In comparison, in the Three Body Problem, the Trisolerans and later the cosmic giants don’t treat humans with that kind of attitude in the end. It’s more along the lines of “We don’t hate you, we just like ourselves better.”
And indeed, the greatest form of contempt across the stars isn’t calling your opponent a soyjak to their face, it’s silence. The deafening, cold and careless silence, followed by a strike from the shadows potent enough to lay low not just entire species and star systems, but entire sections of the milky way galaxy.
“Weird human supremacy LARP” is a great expression.
Also, why would you, as a real-life human, take the in-universe position (and biases) of in-universe humans in a world where humans are just one race of many?
Like, the reason fantasy features different races (in the fantasy sense) in the first place is to explore different sides of the real-life human condition!

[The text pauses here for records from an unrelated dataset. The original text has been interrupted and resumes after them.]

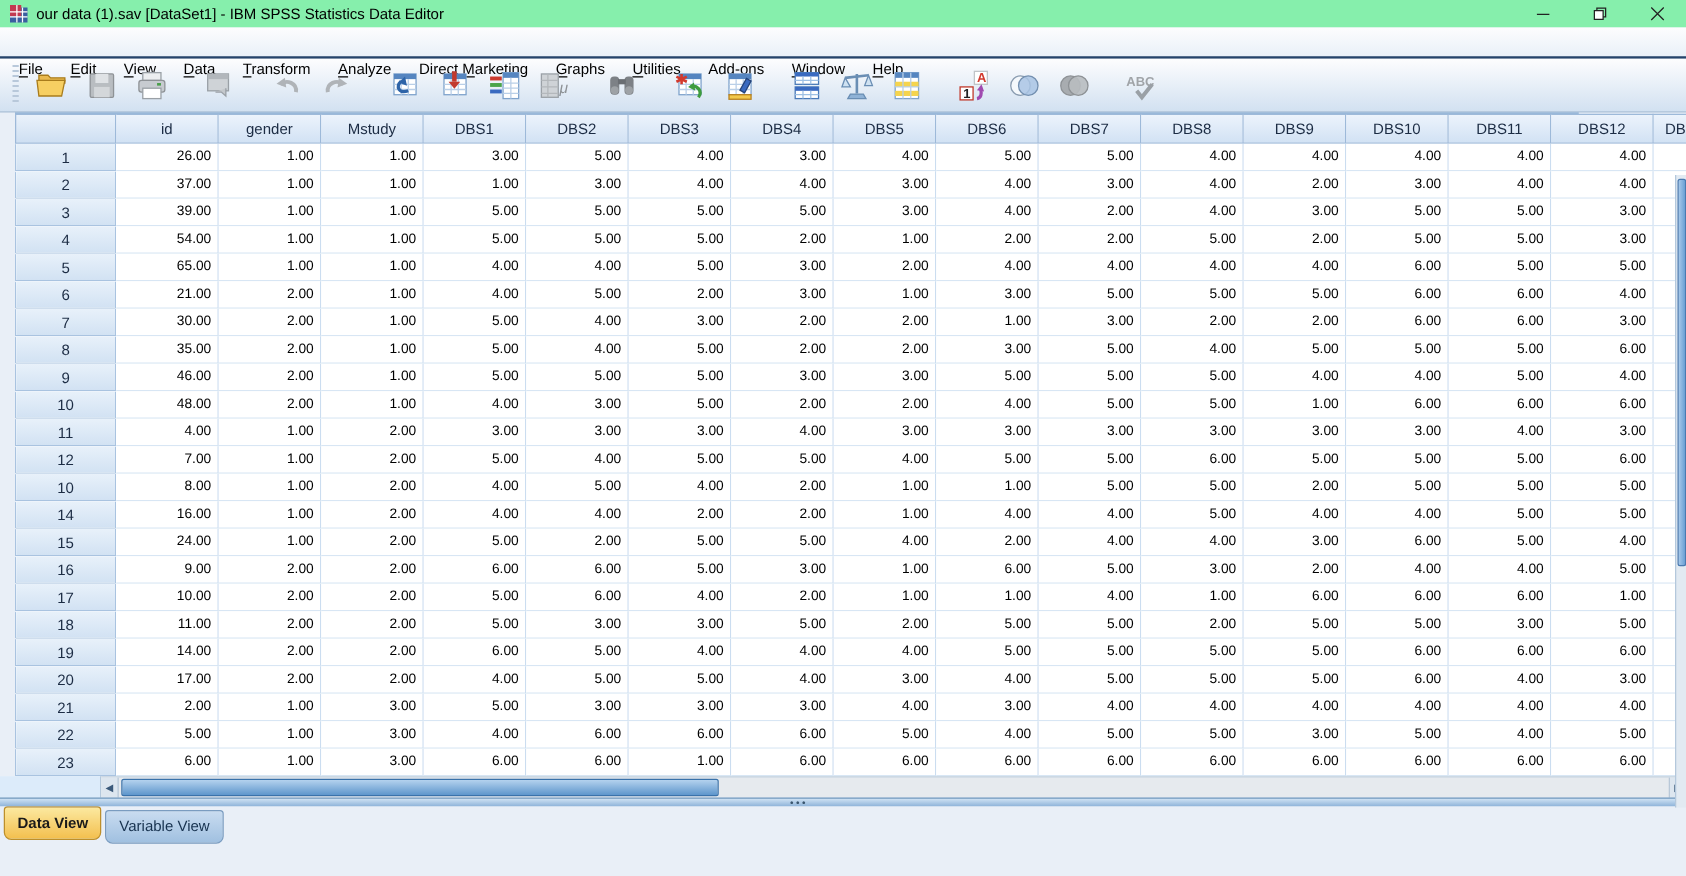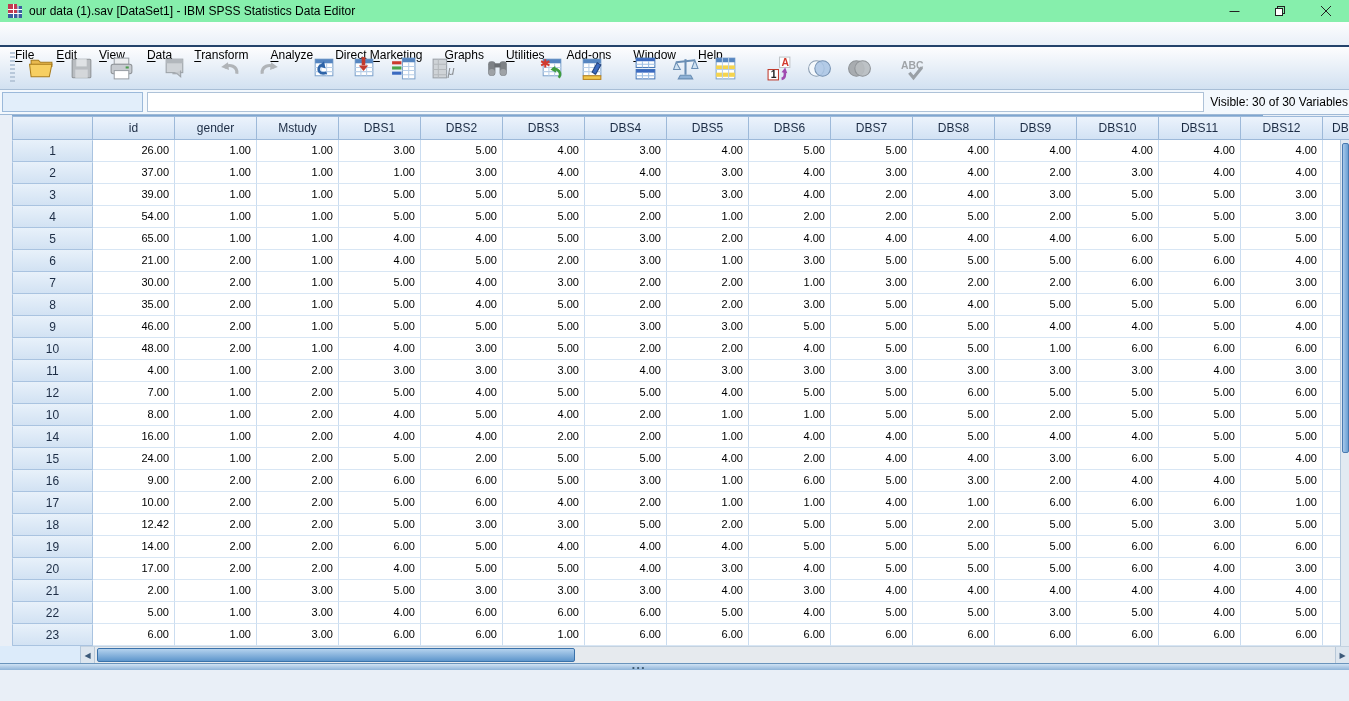--- a/index.html
+++ b/index.html
@@ -331,11 +331,6 @@
       </div>
     </div>
 
-  <div class="formula-row">
-    <div class="cell-indicator"></div>
-    <div class="cell-editor"></div>
-    <div class="visible-label">Visible: 30 of 30 Variables</div>
-  </div>
 
   <div class="grid">
     <div class="header-row">

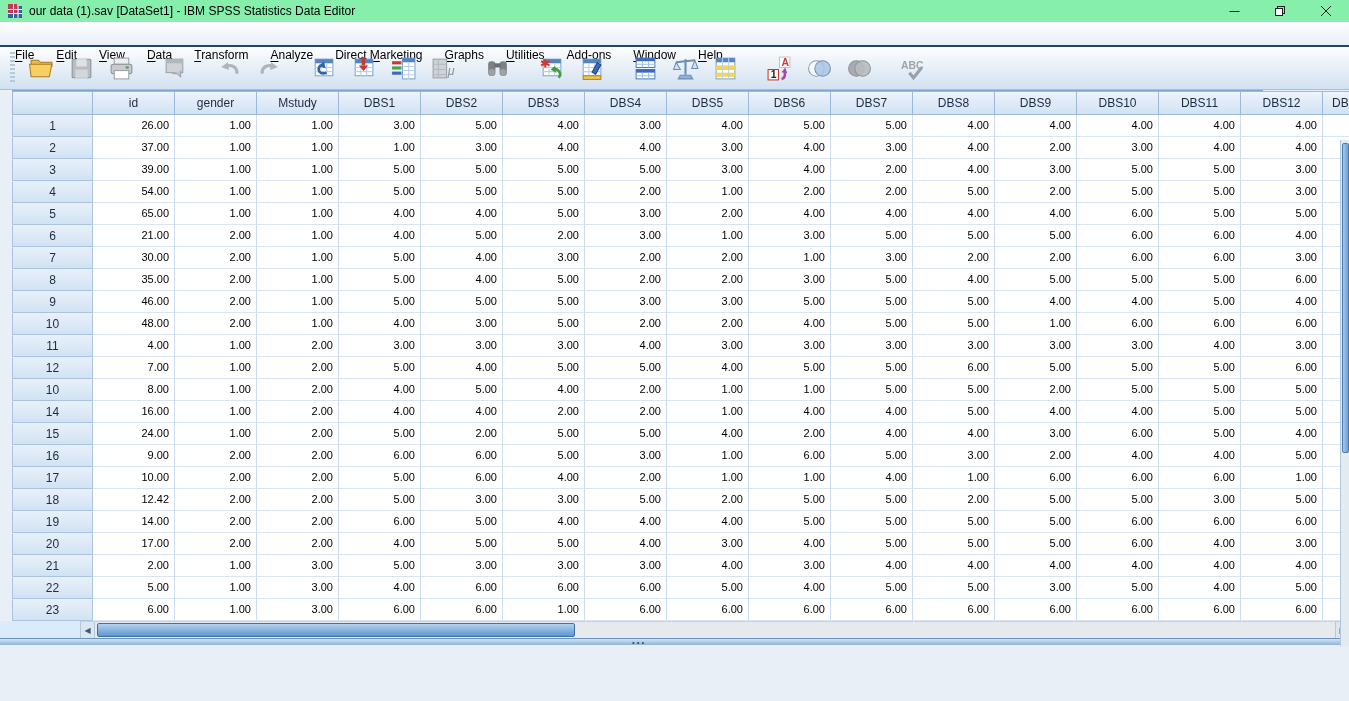--- a/index.html
+++ b/index.html
@@ -678,7 +678,7 @@
         </div>
         <div class="data-row">
           <div class="row-header">18</div>
-          <div class="cell">12.42</div>
+          <div class="cell">11.00</div>
           <div class="cell">2.00</div>
           <div class="cell">2.00</div>
           <div class="cell">5.00</div>

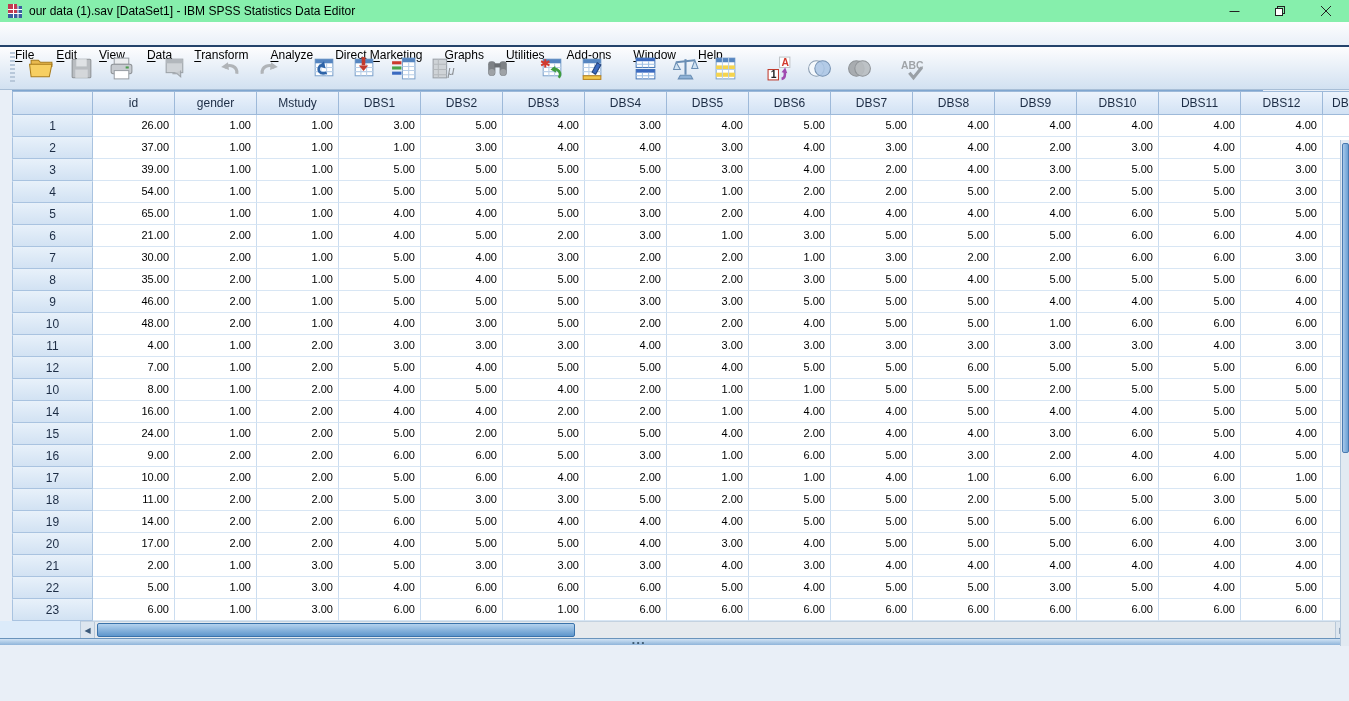--- a/index.html
+++ b/index.html
@@ -806,6 +806,10 @@
     <div class="splitter-dots">•••</div>
   </div>
 
+  <div class="tabs-row">
+    <div class="tab active">Data View</div>
+    <div class="tab inactive">Variable View</div>
+  </div>
 
   <div class="vscroll">
     <div class="vthumb"></div>

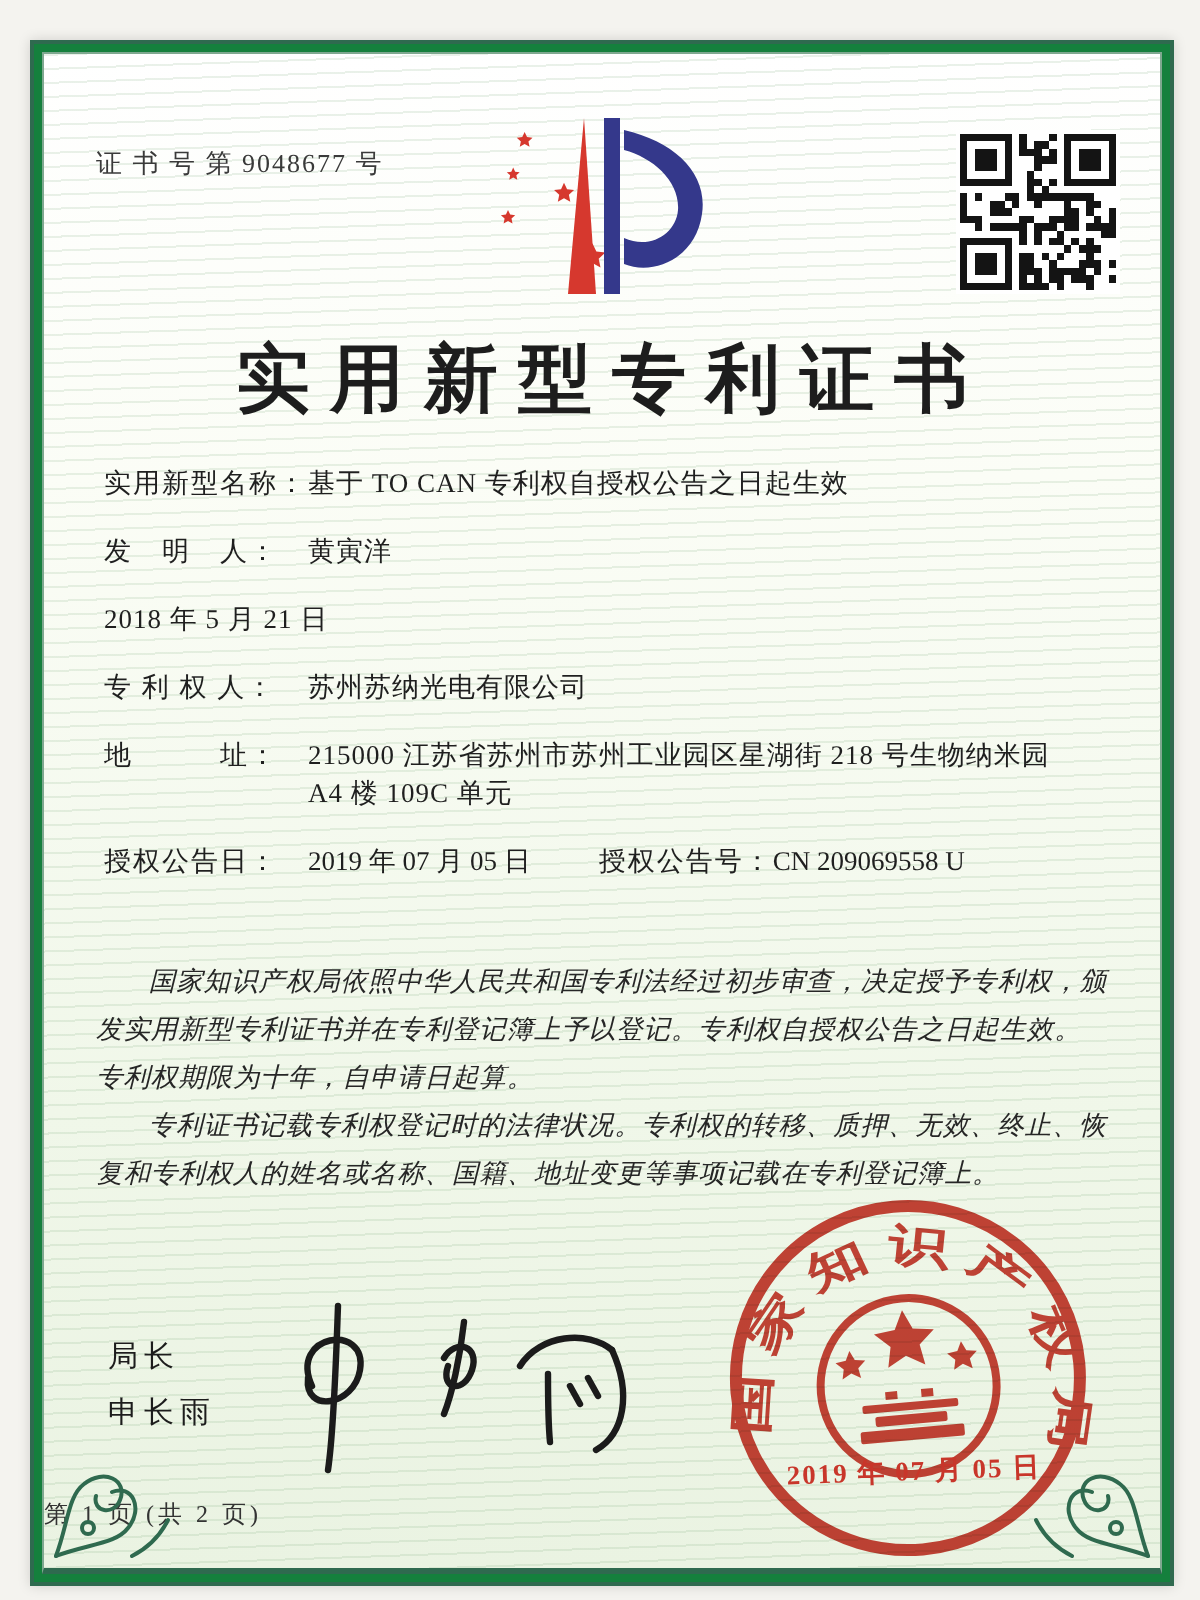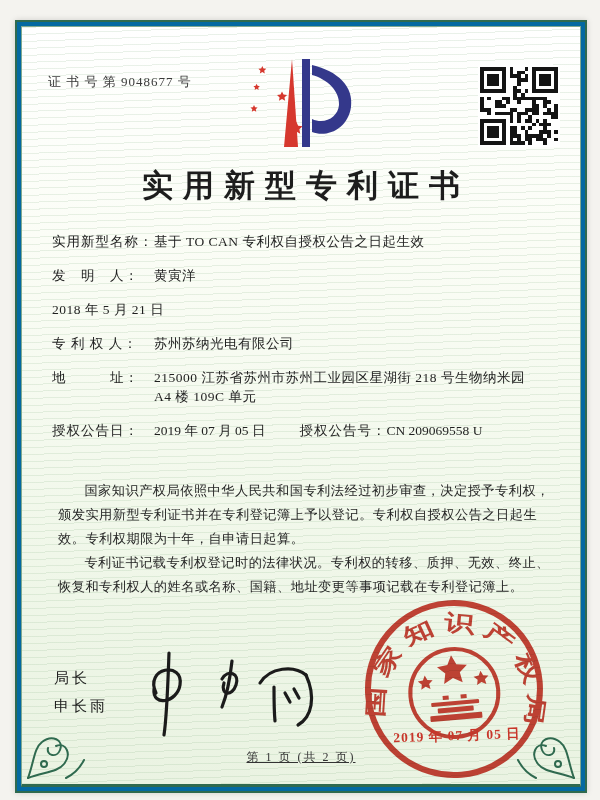--- a/index.html
+++ b/index.html
@@ -13,7 +13,7 @@
   .cert{
     position:absolute;top:20px;left:15px;right:13px;bottom:7px;
     border:2px solid #2f6a4f;
-    background:#0369a1;
+    background:#15803d;
     box-shadow:0 0 6px rgba(0,0,0,.15);
   }
   .cert-inner{

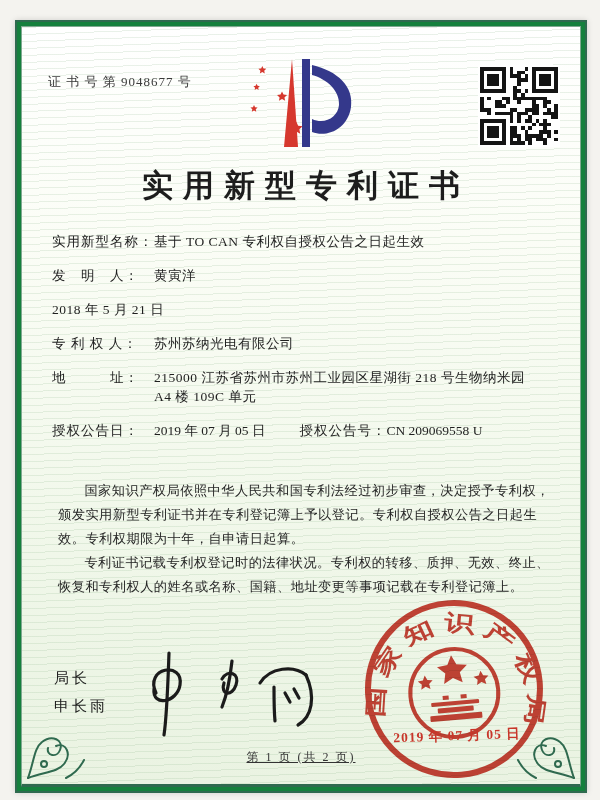--- a/index.html
+++ b/index.html
@@ -33,7 +33,7 @@
   .qr{position:absolute;top:38px;right:20px;width:78px;height:78px;background:#fff;padding:2px;}
   .title{
     position:absolute;top:138px;left:0;right:0;
-    text-align:center;font-size:31px;font-weight:bold;color:#1d1d1d;
+    text-align:center;font-size:37px;font-weight:bold;color:#1d1d1d;
     letter-spacing:10px;text-indent:10px;
   }
   .fields{position:absolute;top:205px;left:30px;right:36px;font-size:13.5px;color:#1f1f1f;}

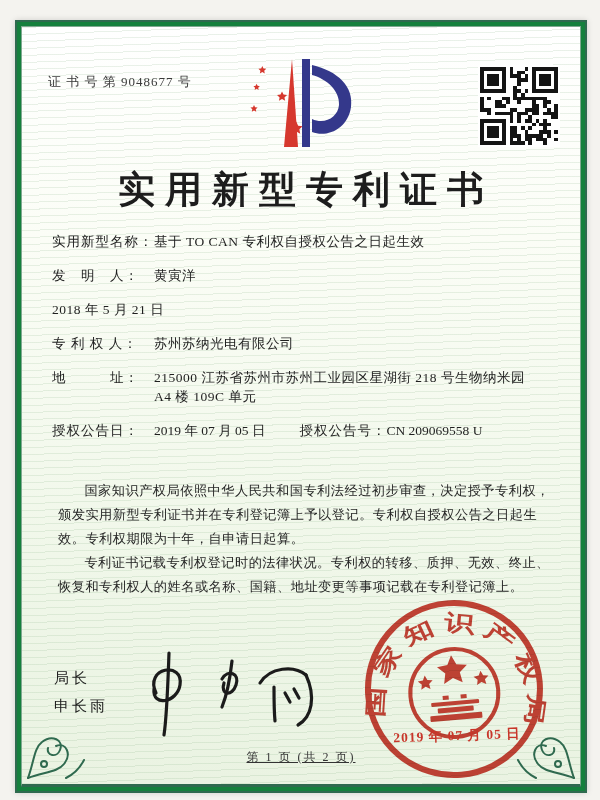--- a/index.html
+++ b/index.html
@@ -42,9 +42,9 @@
   .fvalue{flex:1;letter-spacing:.5px;}
   .frow-grant .flabel2{margin-left:34px;white-space:pre;letter-spacing:1px;text-align:right;}
   .paras{
-    position:absolute;top:452px;left:36px;right:26px;
+    position:absolute;top:452px;left:26px;right:26px;
     font-size:13.2px;line-height:1.82;color:#262626;
-    letter-spacing:.5px;
+    font-style:italic;letter-spacing:.5px;
   }
   .paras p{margin:0;text-indent:2em;}
   .signer{position:absolute;left:32px;top:642px;font-size:15px;letter-spacing:3px;color:#1c1c1c;}

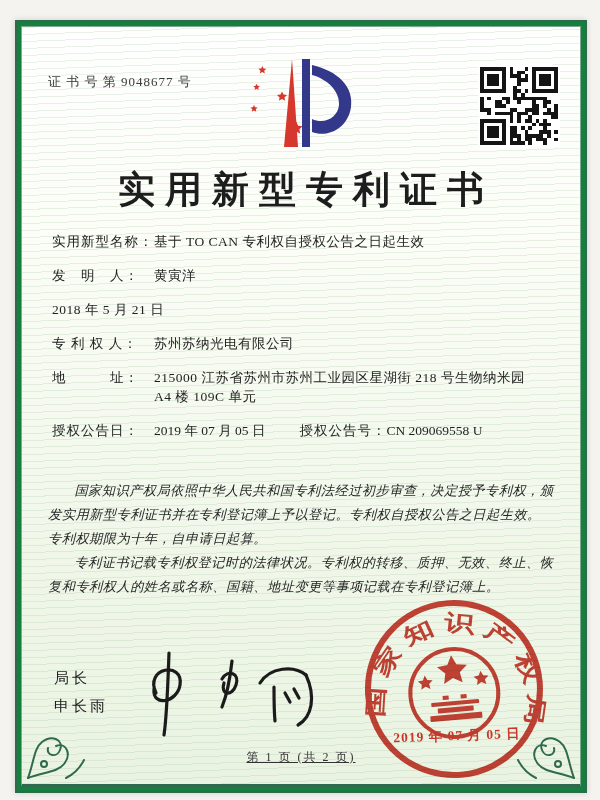--- a/index.html
+++ b/index.html
@@ -56,8 +56,8 @@
     color:#c8362a;font-size:13.5px;letter-spacing:1px;transform:rotate(-2deg);font-weight:bold;
   }
   .page-footer{
-    position:absolute;bottom:18px;left:0;right:0;text-align:center;
-    font-size:12px;color:#333;letter-spacing:2px;text-decoration:underline;
+    position:absolute;bottom:18px;left:0;right:0;
+    font-size:12px;color:#333;letter-spacing:2px;
   }
   .corner{position:absolute;bottom:2px;width:64px;height:64px;}
   .corner-left{left:2px;}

Good luck trying that in my setting, humans are a footnote (never the main character, nearly always antagonistic)
… NVM these people will do it anyway.
EDIT: I remembered my humans are in a capitalist hellscape like 1984, people eat that crap up.
I kind of almost got that vibe out of the Mass Effect games - the other species in that setting already know each other, humans are the new species on the block and I wish they leaned a bit more into having humanity be the underdogs in that setting.
Also the quarians are called quarians because they’re in quarantine, a naming convention so obvious that i’m shocked I only realised it in the middle of the pandemic.
I just sort of get tired with fantasy’s focus on humanity when you have other intelligent species out there in the setting. So I will focus on my other species instead.